▶ _WHAT TO WORK ON_
No pictures are to be included when the entries below are reproduced exactly.

▶ _ENTRIES PROVIDED_
--- --- ---

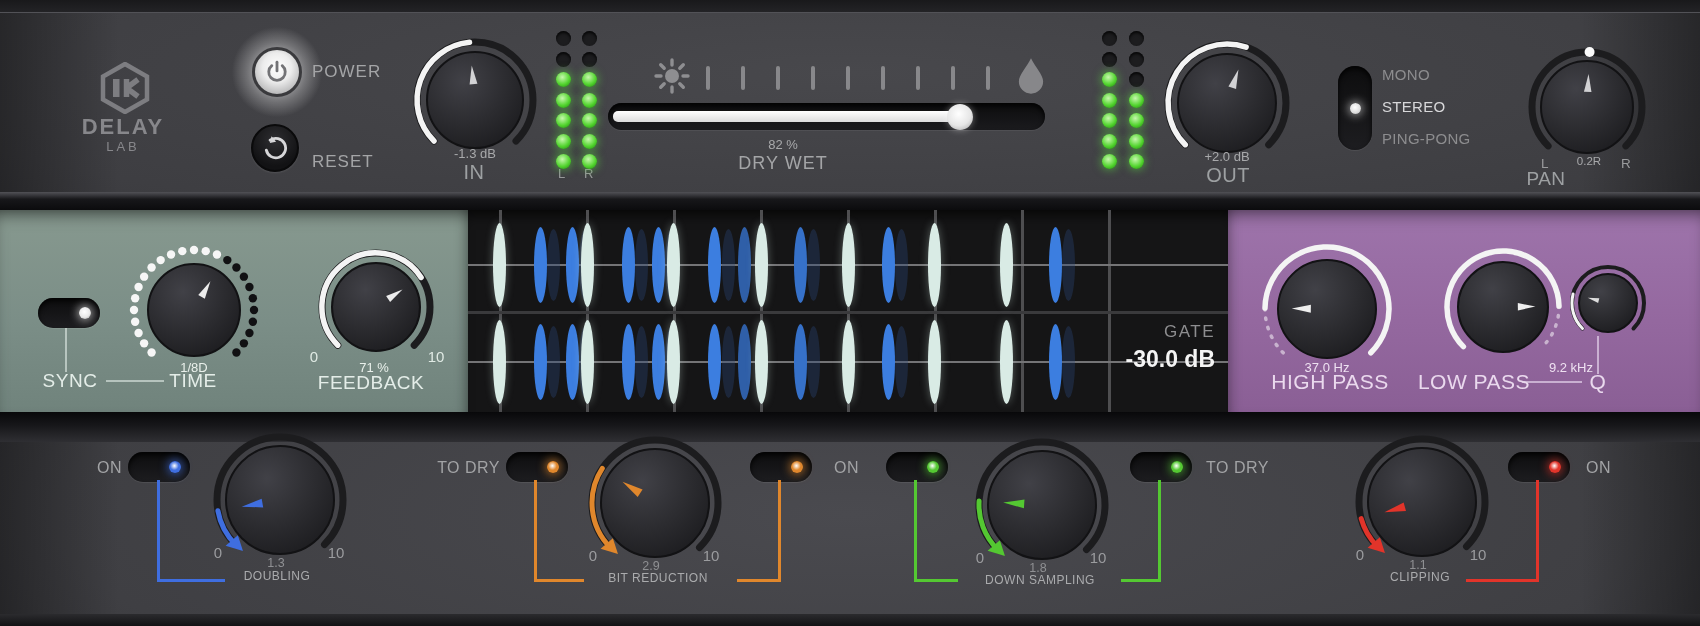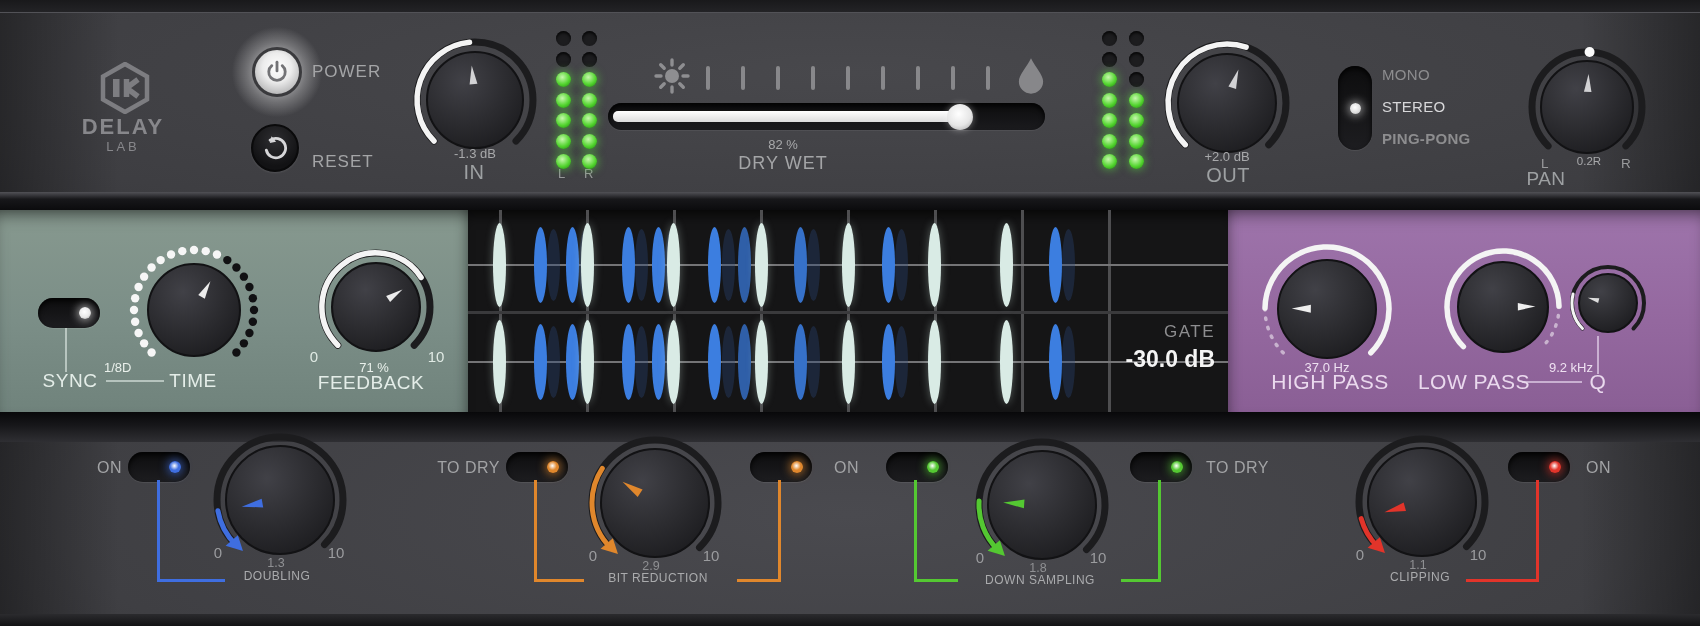--- a/index.html
+++ b/index.html
@@ -234,7 +234,7 @@
 <div class="abs" id="mode-dot"></div>
 <div class="t mode-opt" style="left:1382px;top:66px;">MONO</div>
 <div class="t mode-opt sel" style="left:1382px;top:98px;">STEREO</div>
-<div class="t mode-opt" style="left:1382px;top:130px;font-weight:bold;">PING-PONG</div>
+<div class="t mode-opt" style="left:1382px;top:130px;">PING-PONG</div>
 
 <div class="t panlr" style="left:1541px;top:156px;">L</div>
 <div class="t panlr" style="left:1621px;top:156px;">R</div>

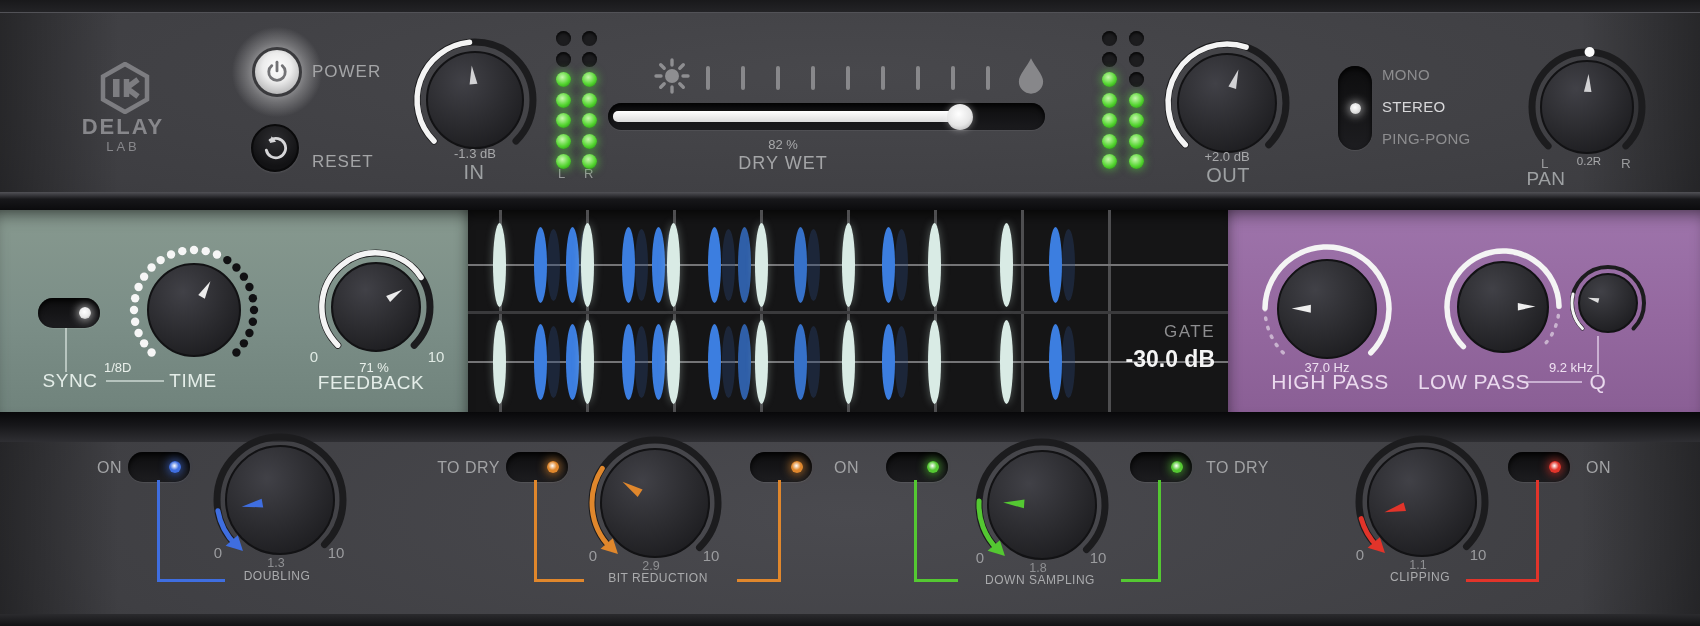--- a/index.html
+++ b/index.html
@@ -410,7 +410,7 @@
 <div class="t kv kv-sm" style="left: 1499px; top: 155px; width: 180px; text-align: center;">0.2R</div>
 <div class="t kl kl-sm" style="left: 1436px; top: 168px; width: 220px; text-align: center;">PAN</div>
 <div class="hotspot" style="left: 1541px; top: 61px; height: 92px; width: 92px;"></div>
-<div class="t kv kv-teal" style="left: 104px; top: 360px; width: 180px; text-align: left;">1/8D</div>
+<div class="t kv kv-teal" style="left: 104px; top: 360px; width: 180px; text-align: center;">1/8D</div>
 <div class="t kl kl-teal" style="left: 83px; top: 370px; width: 220px; text-align: center;">TIME</div>
 <div class="hotspot" style="left: 148px; top: 264px; height: 92px; width: 92px;"></div>
 <div class="t kv kv-teal" style="left: 284px; top: 360px; width: 180px; text-align: center;">71 %</div>

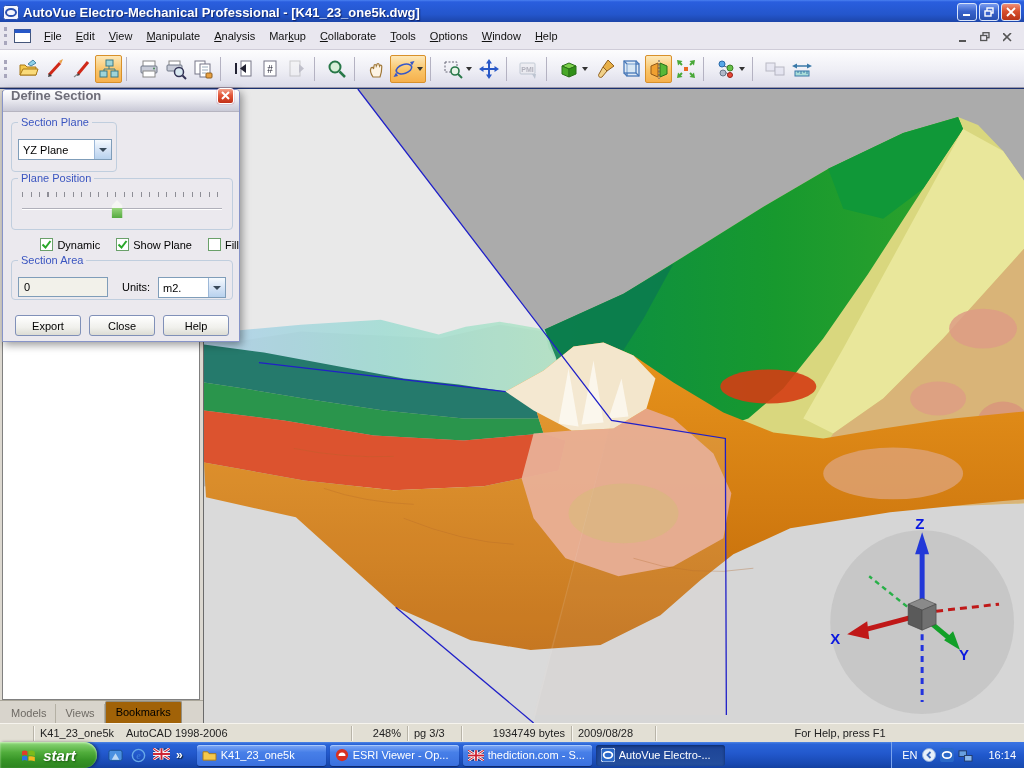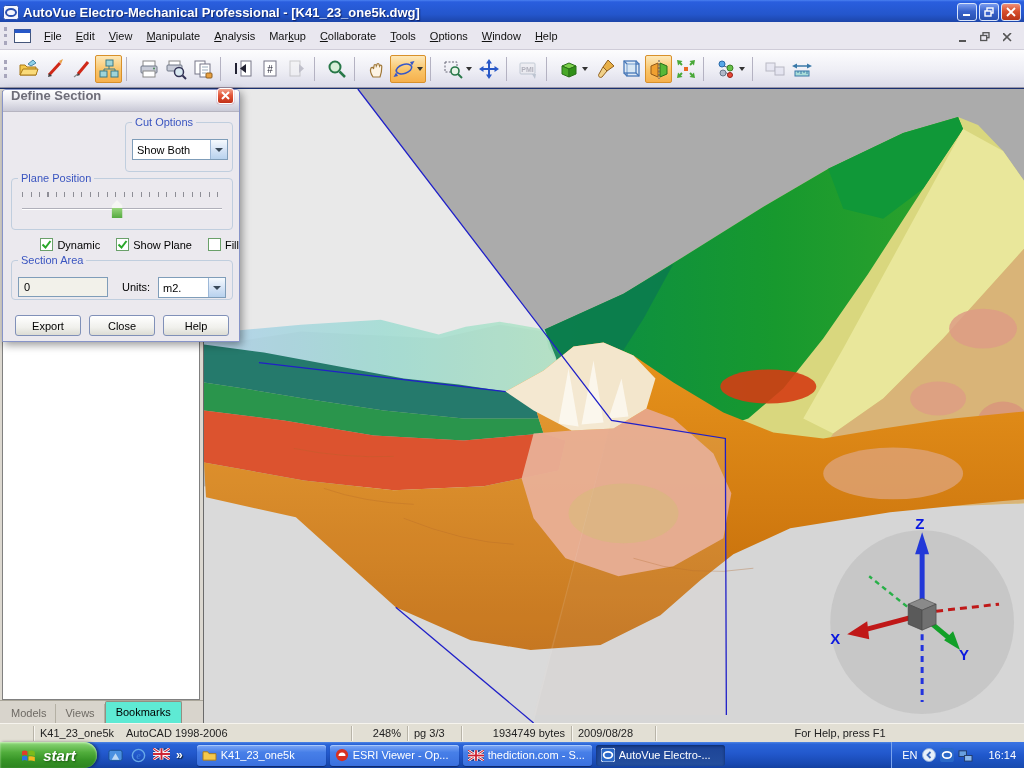--- a/index.html
+++ b/index.html
@@ -536,6 +536,15 @@
         </div>
       </div>
 
+      <div class="group" style="left:8px;top:32px;width:106px;height:50px">
+        <span class="group-label">Section Plane</span>
+        <div class="combo" style="left:6px;top:16px;width:94px">
+          <span>YZ Plane</span>
+          <span class="combo-arrow">
+              <i></i>
+            </span>
+        </div>
+      </div>
 
       <div class="group" style="left:122px;top:32px;width:108px;height:50px">
         <span class="group-label">Cut Options</span>

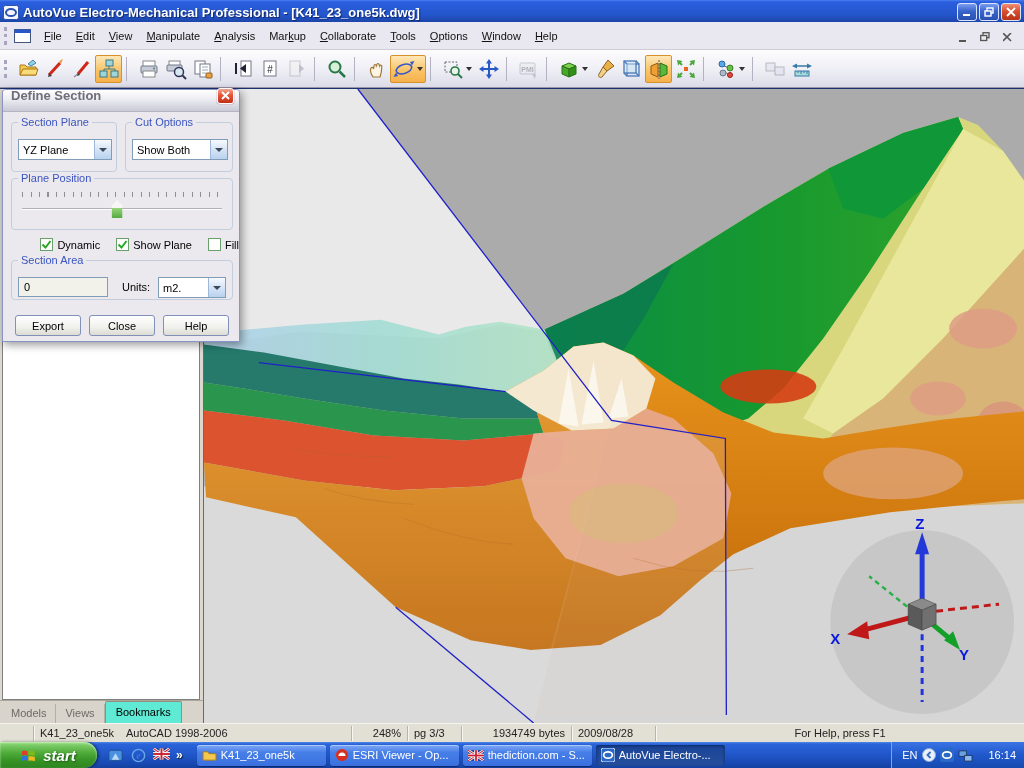--- a/index.html
+++ b/index.html
@@ -546,15 +546,6 @@
         </div>
       </div>
 
-      <div class="group" style="left:122px;top:32px;width:108px;height:50px">
-        <span class="group-label">Cut Options</span>
-        <div class="combo" style="left:6px;top:16px;width:96px">
-          <span>Show Both</span>
-          <span class="combo-arrow">
-              <i></i>
-            </span>
-        </div>
-      </div>
 
       <div class="group" style="left:8px;top:88px;width:222px;height:52px">
         <span class="group-label">Plane Position</span>

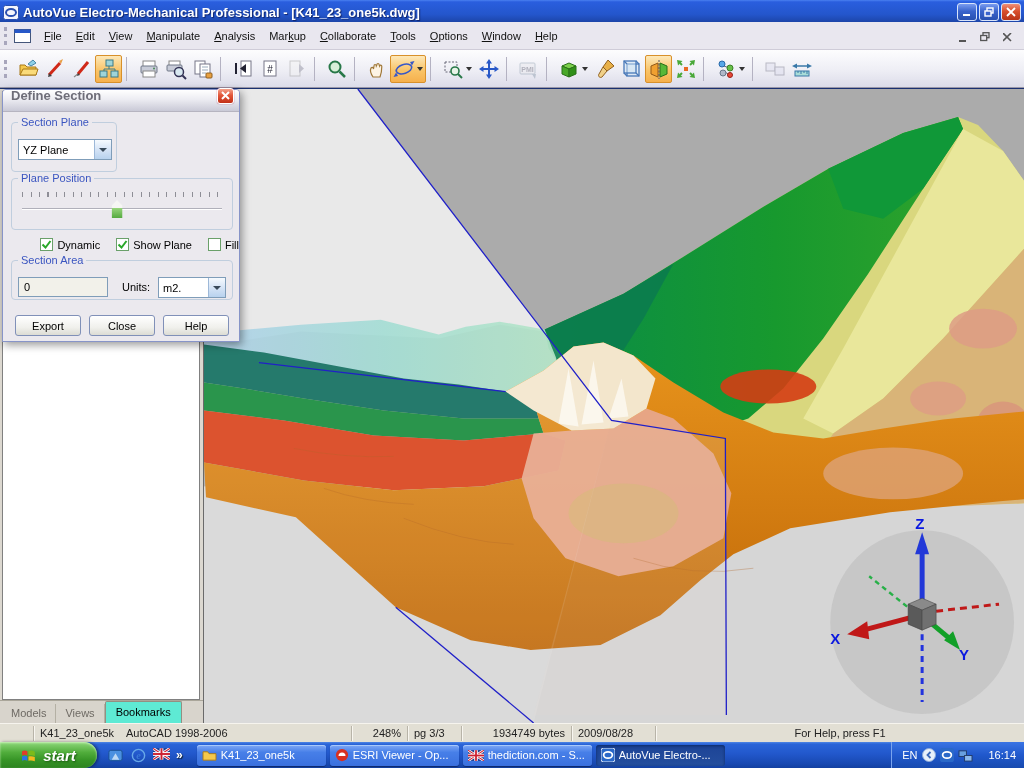--- a/index.html
+++ b/index.html
@@ -55,7 +55,7 @@
   .sidebar-tabs { position:absolute; left:0; right:0; bottom:0; height:23px; display:flex; align-items:flex-end;
     background:#d8d4cc; border-top:1px solid #aaa69a; padding-left:2px; }
   .tab { padding:3px 9px 4px; color:#6e6a64; border-right:1px solid #b4b0a4; white-space:nowrap; }
-  .tab.active { background:#5eead4; color:#000; border:1px solid #948f82; border-bottom:none; border-radius:2px 2px 0 0; margin-bottom:0; padding:4px 10px 5px; }
+  .tab.active { background:#a16207; color:#000; border:1px solid #948f82; border-bottom:none; border-radius:2px 2px 0 0; margin-bottom:0; padding:4px 10px 5px; }
 
   
   .dialog { position:absolute; left:2px; top:0; width:238px; height:253px; z-index:10;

--- --- ---

▶ _RESULT FOR THIS TASK_
--- a/index.html
+++ b/index.html
@@ -234,7 +234,7 @@
 <div class="abs" id="mode-dot"></div>
 <div class="t mode-opt" style="left:1382px;top:66px;">MONO</div>
 <div class="t mode-opt sel" style="left:1382px;top:98px;">STEREO</div>
-<div class="t mode-opt" style="left:1382px;top:130px;font-weight:bold;">PING-PONG</div>
+<div class="t mode-opt" style="left:1382px;top:130px;">PING-PONG</div>
 
 <div class="t panlr" style="left:1541px;top:156px;">L</div>
 <div class="t panlr" style="left:1621px;top:156px;">R</div>

--- a/index.html
+++ b/index.html
@@ -410,7 +410,7 @@
 <div class="t kv kv-sm" style="left: 1499px; top: 155px; width: 180px; text-align: center;">0.2R</div>
 <div class="t kl kl-sm" style="left: 1436px; top: 168px; width: 220px; text-align: center;">PAN</div>
 <div class="hotspot" style="left: 1541px; top: 61px; height: 92px; width: 92px;"></div>
-<div class="t kv kv-teal" style="left: 104px; top: 360px; width: 180px; text-align: left;">1/8D</div>
+<div class="t kv kv-teal" style="left: 104px; top: 360px; width: 180px; text-align: center;">1/8D</div>
 <div class="t kl kl-teal" style="left: 83px; top: 370px; width: 220px; text-align: center;">TIME</div>
 <div class="hotspot" style="left: 148px; top: 264px; height: 92px; width: 92px;"></div>
 <div class="t kv kv-teal" style="left: 284px; top: 360px; width: 180px; text-align: center;">71 %</div>

--- a/index.html
+++ b/index.html
@@ -536,6 +536,15 @@
         </div>
       </div>
 
+      <div class="group" style="left:8px;top:32px;width:106px;height:50px">
+        <span class="group-label">Section Plane</span>
+        <div class="combo" style="left:6px;top:16px;width:94px">
+          <span>YZ Plane</span>
+          <span class="combo-arrow">
+              <i></i>
+            </span>
+        </div>
+      </div>
 
       <div class="group" style="left:122px;top:32px;width:108px;height:50px">
         <span class="group-label">Cut Options</span>

--- a/index.html
+++ b/index.html
@@ -546,15 +546,6 @@
         </div>
       </div>
 
-      <div class="group" style="left:122px;top:32px;width:108px;height:50px">
-        <span class="group-label">Cut Options</span>
-        <div class="combo" style="left:6px;top:16px;width:96px">
-          <span>Show Both</span>
-          <span class="combo-arrow">
-              <i></i>
-            </span>
-        </div>
-      </div>
 
       <div class="group" style="left:8px;top:88px;width:222px;height:52px">
         <span class="group-label">Plane Position</span>

--- a/index.html
+++ b/index.html
@@ -55,7 +55,7 @@
   .sidebar-tabs { position:absolute; left:0; right:0; bottom:0; height:23px; display:flex; align-items:flex-end;
     background:#d8d4cc; border-top:1px solid #aaa69a; padding-left:2px; }
   .tab { padding:3px 9px 4px; color:#6e6a64; border-right:1px solid #b4b0a4; white-space:nowrap; }
-  .tab.active { background:#5eead4; color:#000; border:1px solid #948f82; border-bottom:none; border-radius:2px 2px 0 0; margin-bottom:0; padding:4px 10px 5px; }
+  .tab.active { background:#a16207; color:#000; border:1px solid #948f82; border-bottom:none; border-radius:2px 2px 0 0; margin-bottom:0; padding:4px 10px 5px; }
 
   
   .dialog { position:absolute; left:2px; top:0; width:238px; height:253px; z-index:10;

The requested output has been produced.